Downtown Palestine, Texas, in 2017.
Downtown Palestine, Texas, in 2017.
Downtown Palestine, Texas, in 2017.

For more than 50 years, Palestine, Texas, has been known as a prison town. Most of the time, that hasn’t been a problem.

True, it was a bit controversial in the 1960s when the Texas corrections department bought up 21,000 acres in this part of East Texas and built the biggest men’s prison in the state. According to Ben Campbell—a local historian and self-described “old geezer”—locals fretted at the time about the danger of escaping prisoners.

This story was published in partnership with Texas Monthly.

The state provided steady jobs with decent benefits, however, and over the years one prison expanded into five, which can hold nearly 14,000 men. Now, the Texas Department of Criminal Justice is the largest employer in Anderson County.

“People love it and they hate it—it’s jobs, but it’s low-paying jobs,” Campbell said. “They get decent benefits, so it’s a positive for the county.”

But when coronavirus hit, the county’s biggest employer became its biggest threat. More than 2,000 workers go in and out of the prisons—and have unwittingly been carrying coronavirus with them. More than 30 of them had tested positive for COVID-19 by Friday, according to the prison system, in a county with only 30 reported cases total (not all of the guards live there). There’s just one hospital, the 150-bed Palestine Regional Medical Center.

“People are trying to be supportive and understanding of the guards needing to do their jobs,” said Matt Kuhl, the son of a retired corrections officer, who runs the “Happening Now in Anderson County, TX!” Facebook group. “But the general consensus is that it’s a threat to have so many cases nearby.”

Around the United States, experts began sounding the alarm months ago about the danger prisons and jails could pose during a disease outbreak. Not enough room for social distancing and not enough access to basic hygiene supplies make it easy for contagions to spread behind bars and end up overwhelming local hospitals.

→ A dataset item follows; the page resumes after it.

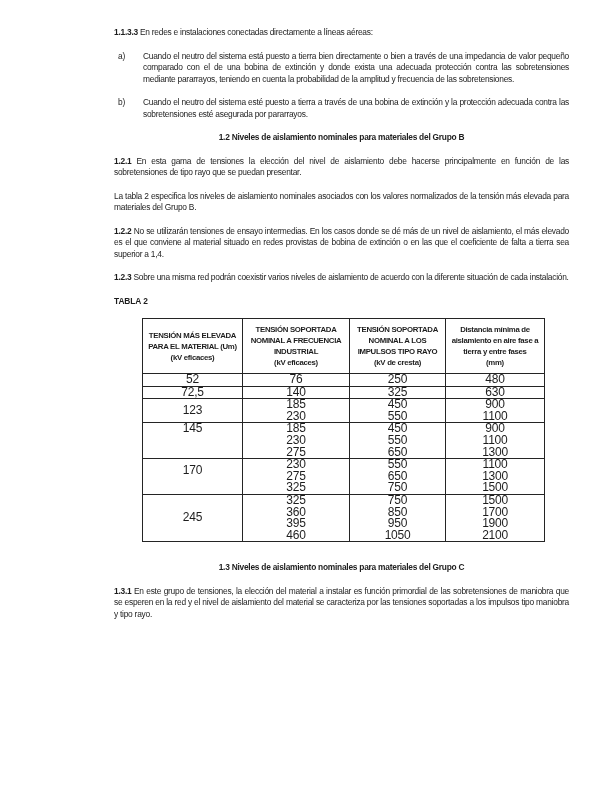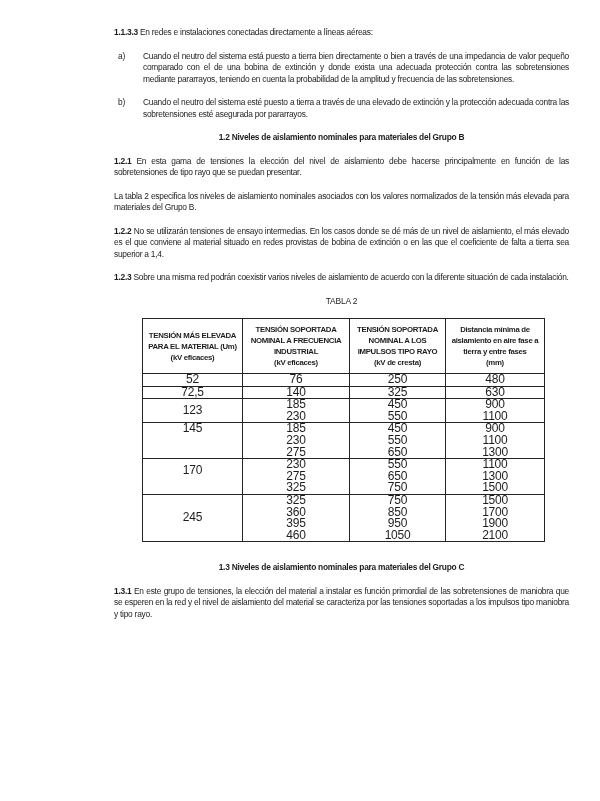"Cuando el neutro del sistema esté" span { text: elevado -> bobina }
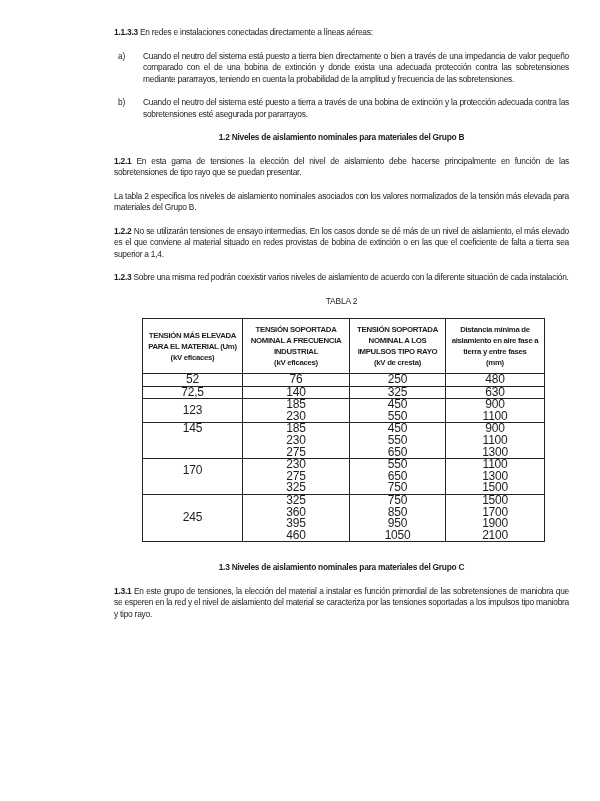"TABLA 2" .table-title { font-weight: normal -> bold; text-align: center -> left }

So in communities that are home to prisons, from Oakdale, Louisiana, to Marion County, Ohio, from Pikeville, Tenn., to Lompoc, California, local officials are worried.

At first, those fears seemed remote from Palestine, the county seat, which is equidistant from Dallas and the Louisiana border, and has 18,000 residents (not including prisoners, who are housed outside the city limits).

People in Palestine—which they will have you know is pronounced Pales-es-TEEN, not Pal-es-TINE—are friendly to outsiders, one resident told me, but they won’t consider you a native for at least three generations. With its row of single-story brick buildings downtown, Palestine has over the years been a cotton town and an oil town, but mostly a train town. Now, it’s the end of the line for the tourist attraction known as the Texas State Railroad, its 25 miles of tracks laid by inmate labor more than a century ago.

A prisoner spoke with a correctional officer at the George Beto Unit in 1984.

A prisoner spoke with a correctional officer at the George Beto Unit in 1984.

In March, the governor of Texas barred large gatherings to slow down the virus, forcing the Palestine Chamber of Commerce to postpone the city’s biggest annual event, the Dogwood Festival.

By April 2, the county already had its first confirmed COVID-19 case, and its chief executive issued a shelter-in-place order. The county also imposed an order limiting how many family members could enter big-box stores at one time because so many people had been congregating at the Walmart.

None of these restrictions could stave off the coronavirus explosion inside Anderson County prisons. The following week, the state corrections agency announced six men at the Beto prison had tested positive, and the maximum-security unit quickly became the biggest hotspot among the state’s 104 prisons.

“When it started spinning up out there at Beto, within a few days it was up to 30 cases and then 70,” said Peyton Williams, who has lived in Palestine for two years and works in banking. “It seemed to sneak up pretty quickly.”

Ten days after those first positives, Beto had more than 100 cases and, suddenly, a lot of people started worrying.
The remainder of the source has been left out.